Write out, word for word, only the data from its first line to the line containing "- i) hard-copies".

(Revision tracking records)
•••

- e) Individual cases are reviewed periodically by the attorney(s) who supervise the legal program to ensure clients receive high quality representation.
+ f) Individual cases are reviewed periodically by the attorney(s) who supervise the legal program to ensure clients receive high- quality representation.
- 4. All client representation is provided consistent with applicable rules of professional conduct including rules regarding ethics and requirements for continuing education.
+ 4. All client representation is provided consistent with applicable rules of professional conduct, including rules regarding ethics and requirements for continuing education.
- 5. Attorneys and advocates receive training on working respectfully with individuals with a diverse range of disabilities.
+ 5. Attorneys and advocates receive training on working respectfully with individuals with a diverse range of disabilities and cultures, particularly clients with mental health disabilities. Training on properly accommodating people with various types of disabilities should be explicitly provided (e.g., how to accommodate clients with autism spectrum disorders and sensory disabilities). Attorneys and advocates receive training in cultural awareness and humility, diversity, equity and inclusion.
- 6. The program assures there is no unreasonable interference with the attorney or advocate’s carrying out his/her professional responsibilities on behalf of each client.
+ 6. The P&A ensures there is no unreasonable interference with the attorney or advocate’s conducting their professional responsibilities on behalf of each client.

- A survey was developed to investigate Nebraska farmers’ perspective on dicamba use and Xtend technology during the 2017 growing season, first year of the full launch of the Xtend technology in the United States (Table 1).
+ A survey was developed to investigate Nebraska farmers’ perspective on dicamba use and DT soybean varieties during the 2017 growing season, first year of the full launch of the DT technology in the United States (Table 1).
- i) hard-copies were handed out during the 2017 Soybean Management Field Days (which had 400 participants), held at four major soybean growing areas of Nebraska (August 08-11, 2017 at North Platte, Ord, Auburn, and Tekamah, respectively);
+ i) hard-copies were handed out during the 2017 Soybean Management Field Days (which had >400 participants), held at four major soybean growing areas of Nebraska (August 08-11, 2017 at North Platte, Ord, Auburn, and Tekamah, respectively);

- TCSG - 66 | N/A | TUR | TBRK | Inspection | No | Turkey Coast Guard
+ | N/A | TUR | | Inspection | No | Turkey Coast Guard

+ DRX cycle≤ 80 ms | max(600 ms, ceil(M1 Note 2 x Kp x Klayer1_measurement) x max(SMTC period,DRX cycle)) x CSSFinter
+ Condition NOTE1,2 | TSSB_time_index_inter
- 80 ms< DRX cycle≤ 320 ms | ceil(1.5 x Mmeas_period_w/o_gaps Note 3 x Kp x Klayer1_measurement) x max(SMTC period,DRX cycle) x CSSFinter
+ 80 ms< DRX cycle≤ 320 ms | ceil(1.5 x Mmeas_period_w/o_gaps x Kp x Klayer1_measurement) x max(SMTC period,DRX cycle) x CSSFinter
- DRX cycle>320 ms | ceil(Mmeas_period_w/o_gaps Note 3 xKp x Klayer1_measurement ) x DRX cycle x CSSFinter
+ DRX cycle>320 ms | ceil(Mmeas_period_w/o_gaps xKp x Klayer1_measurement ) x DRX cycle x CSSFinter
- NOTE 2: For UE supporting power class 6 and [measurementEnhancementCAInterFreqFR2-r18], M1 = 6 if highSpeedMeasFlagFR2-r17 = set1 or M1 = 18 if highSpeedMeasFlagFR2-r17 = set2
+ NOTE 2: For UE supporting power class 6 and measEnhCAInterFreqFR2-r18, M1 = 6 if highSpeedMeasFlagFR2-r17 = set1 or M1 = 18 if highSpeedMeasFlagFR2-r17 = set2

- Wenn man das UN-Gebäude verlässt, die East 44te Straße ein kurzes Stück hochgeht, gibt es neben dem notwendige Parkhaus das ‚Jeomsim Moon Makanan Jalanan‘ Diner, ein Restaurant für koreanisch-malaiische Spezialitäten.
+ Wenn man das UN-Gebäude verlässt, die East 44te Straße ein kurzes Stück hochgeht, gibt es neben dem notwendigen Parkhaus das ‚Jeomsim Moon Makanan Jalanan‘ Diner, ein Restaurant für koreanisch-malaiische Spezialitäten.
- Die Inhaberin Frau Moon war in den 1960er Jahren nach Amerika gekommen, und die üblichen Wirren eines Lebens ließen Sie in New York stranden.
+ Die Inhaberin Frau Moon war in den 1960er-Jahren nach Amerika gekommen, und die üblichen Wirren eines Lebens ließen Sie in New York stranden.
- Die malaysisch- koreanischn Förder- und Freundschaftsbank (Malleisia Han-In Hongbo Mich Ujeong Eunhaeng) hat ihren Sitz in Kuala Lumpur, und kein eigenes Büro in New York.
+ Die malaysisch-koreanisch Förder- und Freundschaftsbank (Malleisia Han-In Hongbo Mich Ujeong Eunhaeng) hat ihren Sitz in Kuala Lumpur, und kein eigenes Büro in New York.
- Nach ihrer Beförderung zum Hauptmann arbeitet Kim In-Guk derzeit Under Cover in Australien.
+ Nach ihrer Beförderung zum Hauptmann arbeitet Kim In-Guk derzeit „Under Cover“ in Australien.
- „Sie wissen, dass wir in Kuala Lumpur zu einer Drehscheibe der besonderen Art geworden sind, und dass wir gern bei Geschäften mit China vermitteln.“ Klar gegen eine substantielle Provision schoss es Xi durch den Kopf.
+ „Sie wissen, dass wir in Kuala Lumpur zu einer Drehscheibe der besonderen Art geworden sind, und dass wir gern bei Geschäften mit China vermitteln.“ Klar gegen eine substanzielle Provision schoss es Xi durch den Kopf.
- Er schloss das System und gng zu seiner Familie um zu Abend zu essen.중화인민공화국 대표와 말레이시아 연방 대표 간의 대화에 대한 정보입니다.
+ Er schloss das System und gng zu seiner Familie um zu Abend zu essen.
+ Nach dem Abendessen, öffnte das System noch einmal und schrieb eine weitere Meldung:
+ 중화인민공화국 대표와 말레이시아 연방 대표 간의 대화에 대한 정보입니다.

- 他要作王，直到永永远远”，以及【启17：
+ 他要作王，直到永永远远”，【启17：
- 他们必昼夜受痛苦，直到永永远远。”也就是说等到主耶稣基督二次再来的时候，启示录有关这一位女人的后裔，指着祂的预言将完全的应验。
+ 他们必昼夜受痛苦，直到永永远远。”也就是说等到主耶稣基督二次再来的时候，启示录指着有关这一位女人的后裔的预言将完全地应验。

•••

RESPONSE BELOW:
- e) Individual cases are reviewed periodically by the attorney(s) who supervise the legal program to ensure clients receive high quality representation.
+ f) Individual cases are reviewed periodically by the attorney(s) who supervise the legal program to ensure clients receive high- quality representation.
- 4. All client representation is provided consistent with applicable rules of professional conduct including rules regarding ethics and requirements for continuing education.
+ 4. All client representation is provided consistent with applicable rules of professional conduct, including rules regarding ethics and requirements for continuing education.
- 5. Attorneys and advocates receive training on working respectfully with individuals with a diverse range of disabilities.
+ 5. Attorneys and advocates receive training on working respectfully with individuals with a diverse range of disabilities and cultures, particularly clients with mental health disabilities. Training on properly accommodating people with various types of disabilities should be explicitly provided (e.g., how to accommodate clients with autism spectrum disorders and sensory disabilities). Attorneys and advocates receive training in cultural awareness and humility, diversity, equity and inclusion.
- 6. The program assures there is no unreasonable interference with the attorney or advocate’s carrying out his/her professional responsibilities on behalf of each client.
+ 6. The P&A ensures there is no unreasonable interference with the attorney or advocate’s conducting their professional responsibilities on behalf of each client.

- A survey was developed to investigate Nebraska farmers’ perspective on dicamba use and Xtend technology during the 2017 growing season, first year of the full launch of the Xtend technology in the United States (Table 1).
+ A survey was developed to investigate Nebraska farmers’ perspective on dicamba use and DT soybean varieties during the 2017 growing season, first year of the full launch of the DT technology in the United States (Table 1).
- i) hard-copies were handed out during the 2017 Soybean Management Field Days (which had 400 participants), held at four major soybean growing areas of Nebraska (August 08-11, 2017 at North Platte, Ord, Auburn, and Tekamah, respectively);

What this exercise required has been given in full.